ASSIGNMENT
The answer must consist of each line below that contains the string "display".

DATA FOR PROCESSING section start

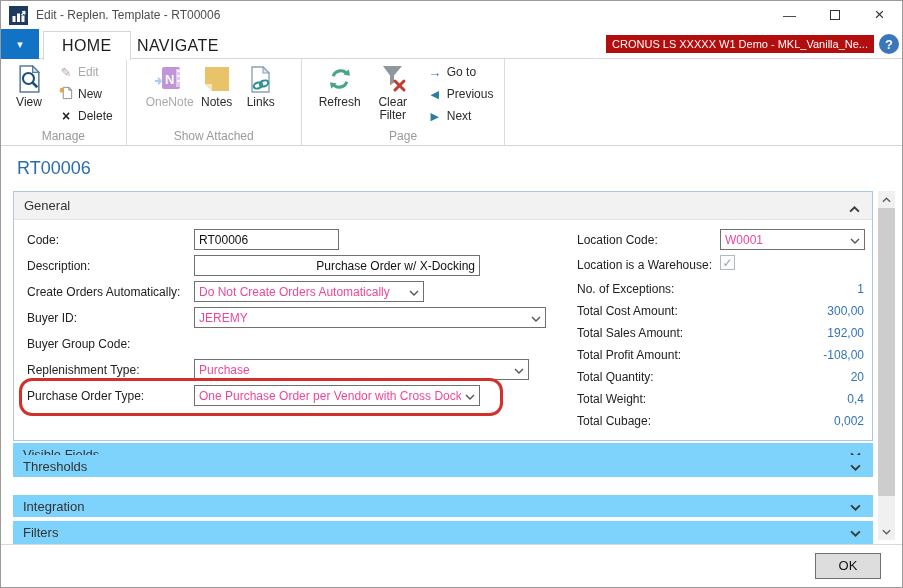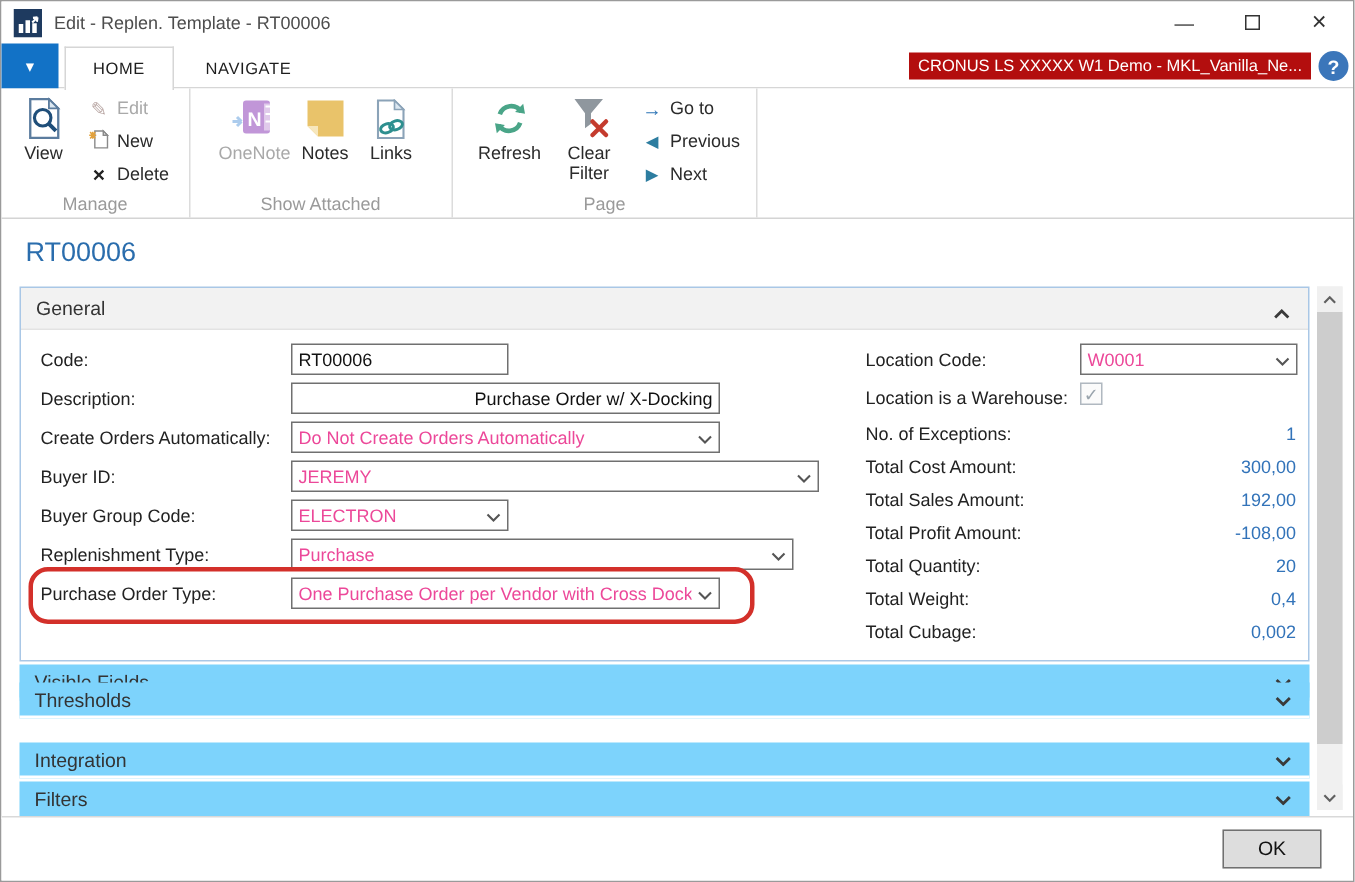--- a/index.html
+++ b/index.html
@@ -23,7 +23,7 @@
   .appmenu { position:absolute; left:0; top:0; width:38px; height:30px; background:#1272c6;
              color:#fff; display:flex; align-items:center; justify-content:center; font-size:11px; }
   .tab { position:absolute; top:2px; height:29px; padding:0 18px; display:flex; align-items:center;
-         font-size:11px; color:#1d1d1d; letter-spacing:.4px; }
+         font-size:16px; color:#1d1d1d; letter-spacing:.4px; }
   .tab.active { left:42px; background:#fff; border:1px solid #d6d6d6; border-bottom:none; z-index:2; }
   .tab.plain { left:118px; }
   .badge { position:absolute; right:28px; top:6px; height:18px; background:#b30e0e; color:#fff;

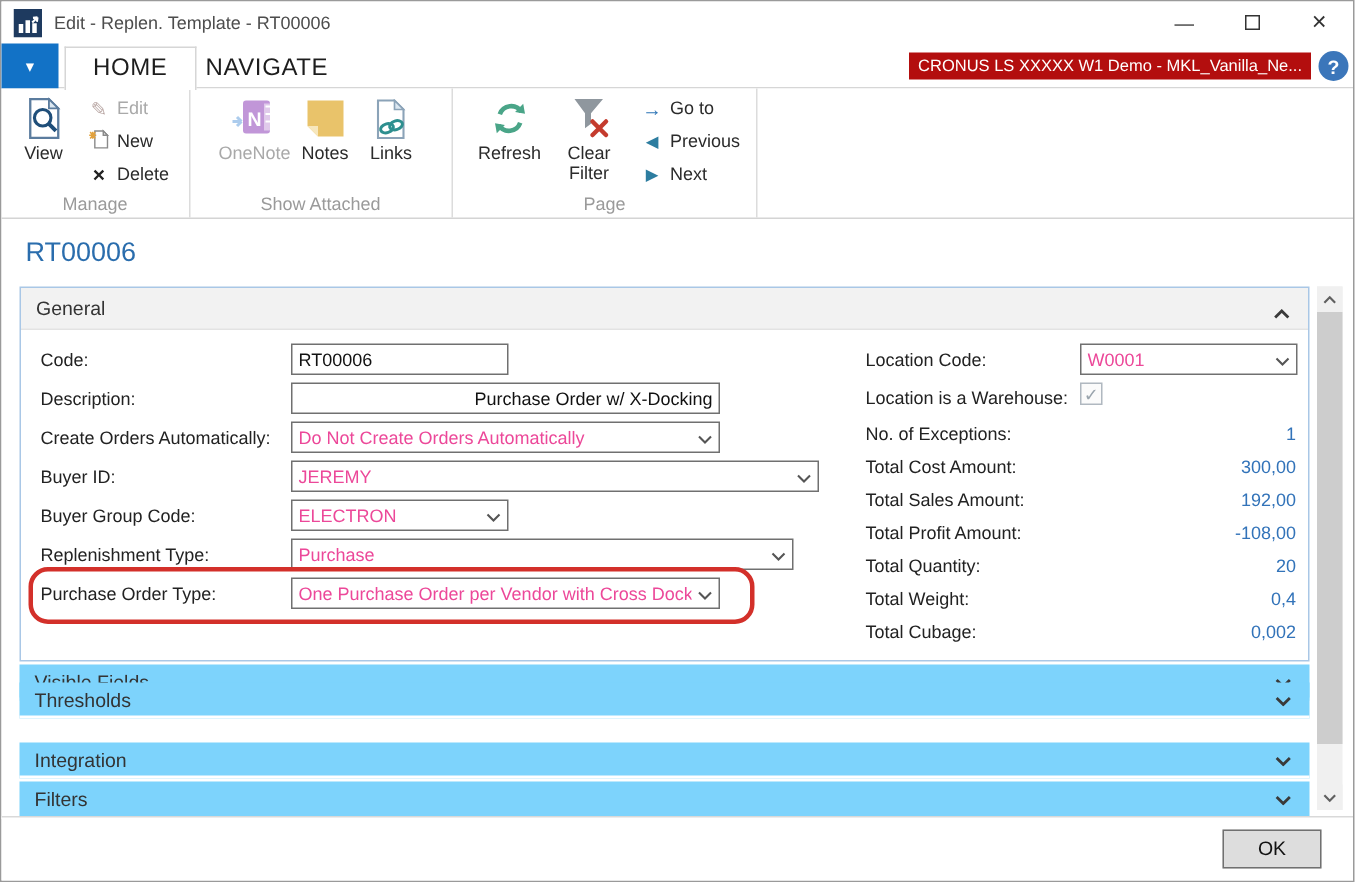--- a/index.html
+++ b/index.html
@@ -295,7 +295,7 @@
       <input class="finput" style="left: 180px; top: 37px; width: 145px;" value="RT00006">
       <input class="finput" style="left: 180px; top: 63px; width: 286px; text-align: right;" value="Purchase Order w/ X-Docking">
 
-      <div class="sel" style="left:180px; top:89px; width:286px;">
+      <div class="sel" style="left:180px; top:89px; width:230px;">
         <span class="sel-text">Do Not Create Orders Automatically</span>
         <svg width="10" height="6" viewBox="0 0 10 6">
             <path d="M1 1 L5 5 L9 1" stroke="#555" stroke-width="1.4" fill="none"></path>

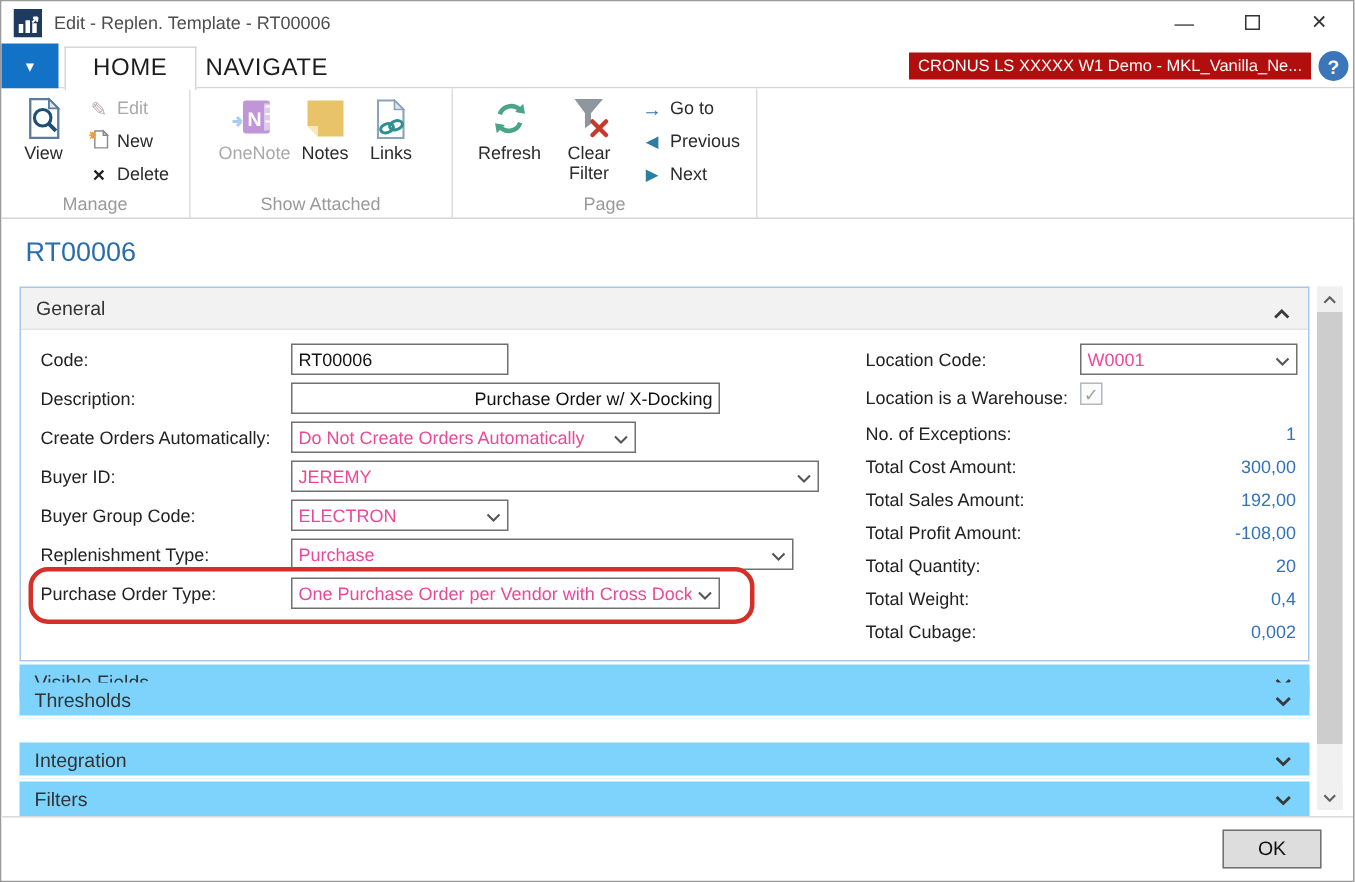--- a/index.html
+++ b/index.html
@@ -307,12 +307,6 @@
             <path d="M1 1 L5 5 L9 1" stroke="#555" stroke-width="1.4" fill="none"></path>
           </svg>
       </div>
-      <div class="sel" style="left:180px; top:141px; width:145px;">
-        <span class="sel-text">ELECTRON</span>
-        <svg width="10" height="6" viewBox="0 0 10 6">
-            <path d="M1 1 L5 5 L9 1" stroke="#555" stroke-width="1.4" fill="none"></path>
-          </svg>
-      </div>
       <div class="sel" style="left:180px; top:167px; width:335px;">
         <span class="sel-text">Purchase</span>
         <svg width="10" height="6" viewBox="0 0 10 6">

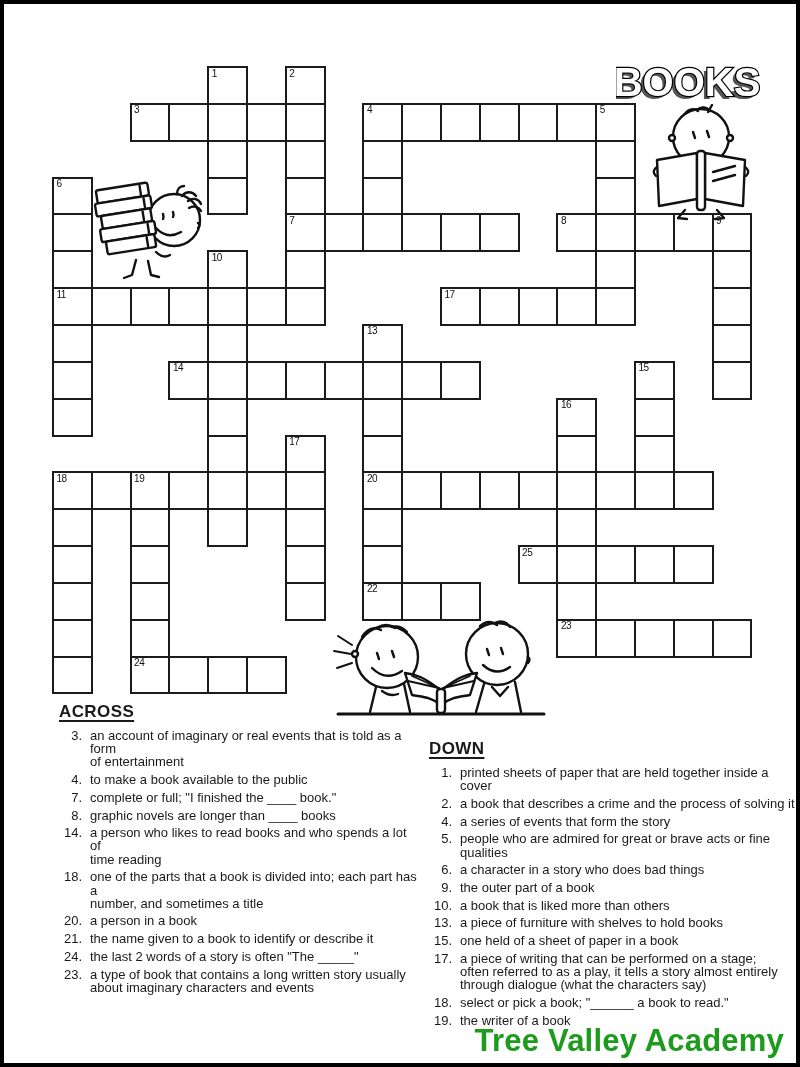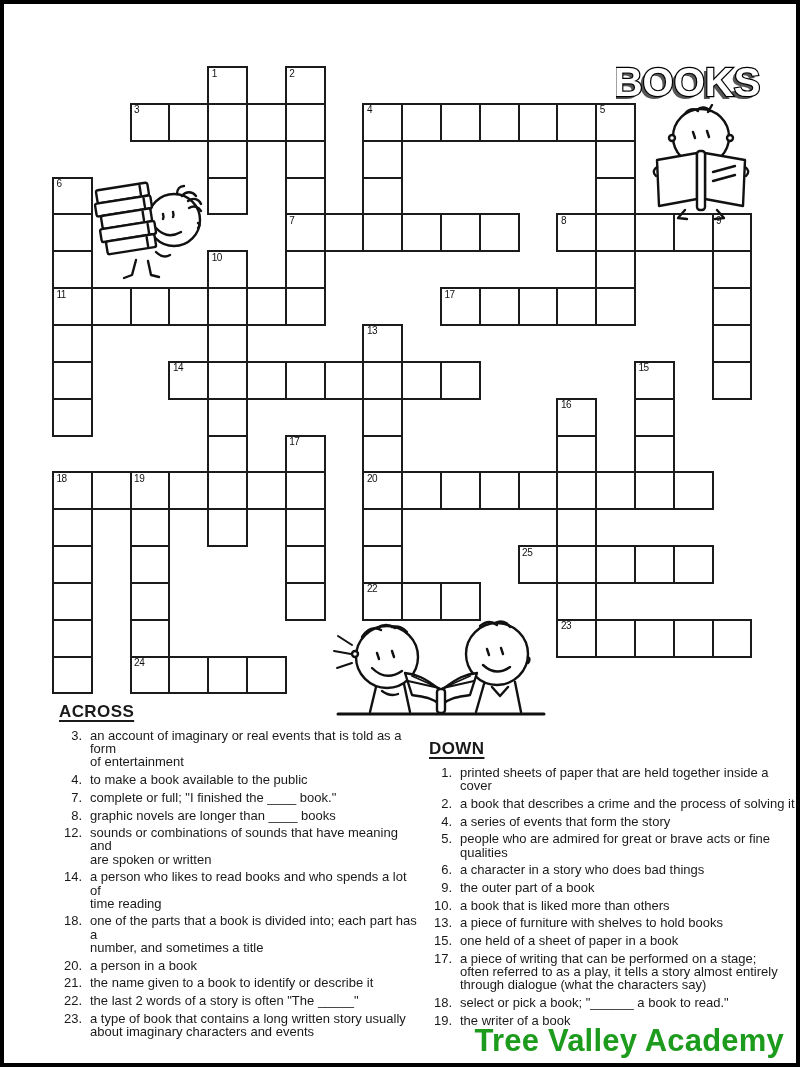--- a/index.html
+++ b/index.html
@@ -322,11 +322,6 @@
           <div class="txt">graphic novels are longer than ____ books</div>
         </div>
         <div class="clue">
-          <span class="num">12.</span>
-          <div class="txt">sounds or combinations of sounds that have meaning and
-are spoken or written</div>
-        </div>
-        <div class="clue">
           <span class="num">14.</span>
           <div class="txt">a person who likes to read books and who spends a lot of
 time reading</div>

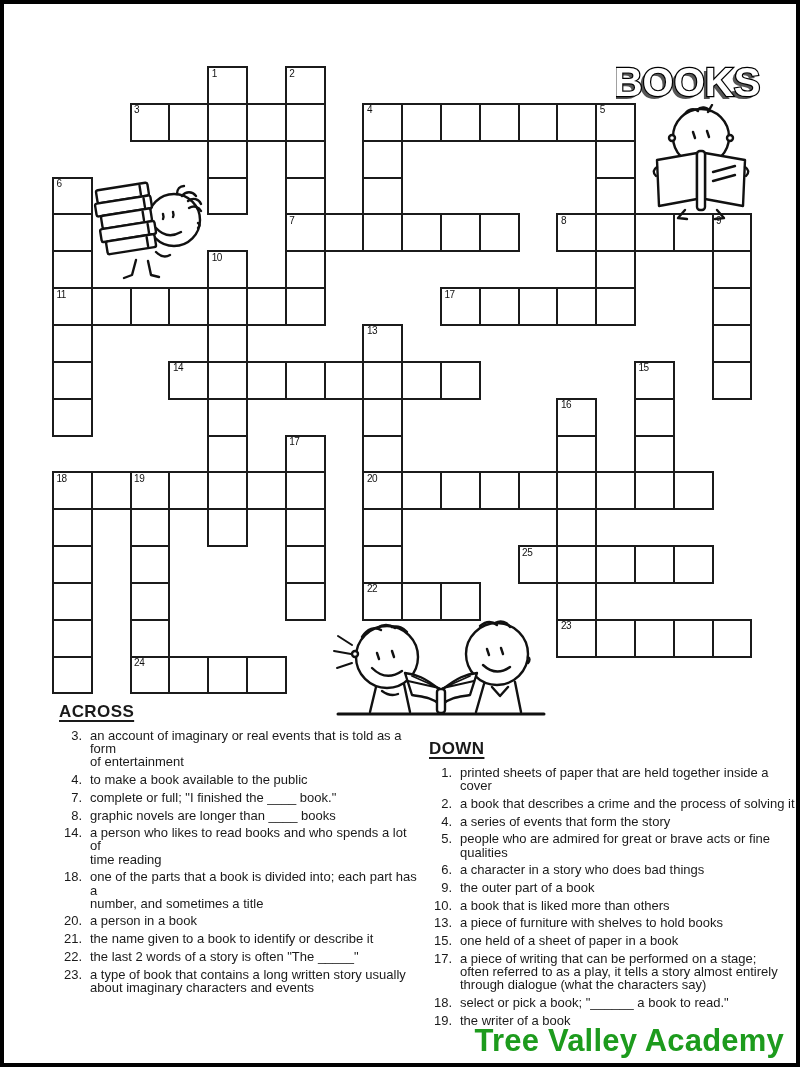--- a/index.html
+++ b/index.html
@@ -340,7 +340,7 @@
           <div class="txt">the name given to a book to identify or describe it</div>
         </div>
         <div class="clue">
-          <span class="num">22.</span>
+          <span class="num">24.</span>
           <div class="txt">the last 2 words of a story is often "The _____"</div>
         </div>
         <div class="clue">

DATA FOR PROCESSING section end

PROBLEM SOLUTION
              color:#fff; display:flex; align-items:center; justify-content:center; font-size:11px; }
   .tab { position:absolute; top:2px; height:29px; padding:0 18px; display:flex; align-items:center;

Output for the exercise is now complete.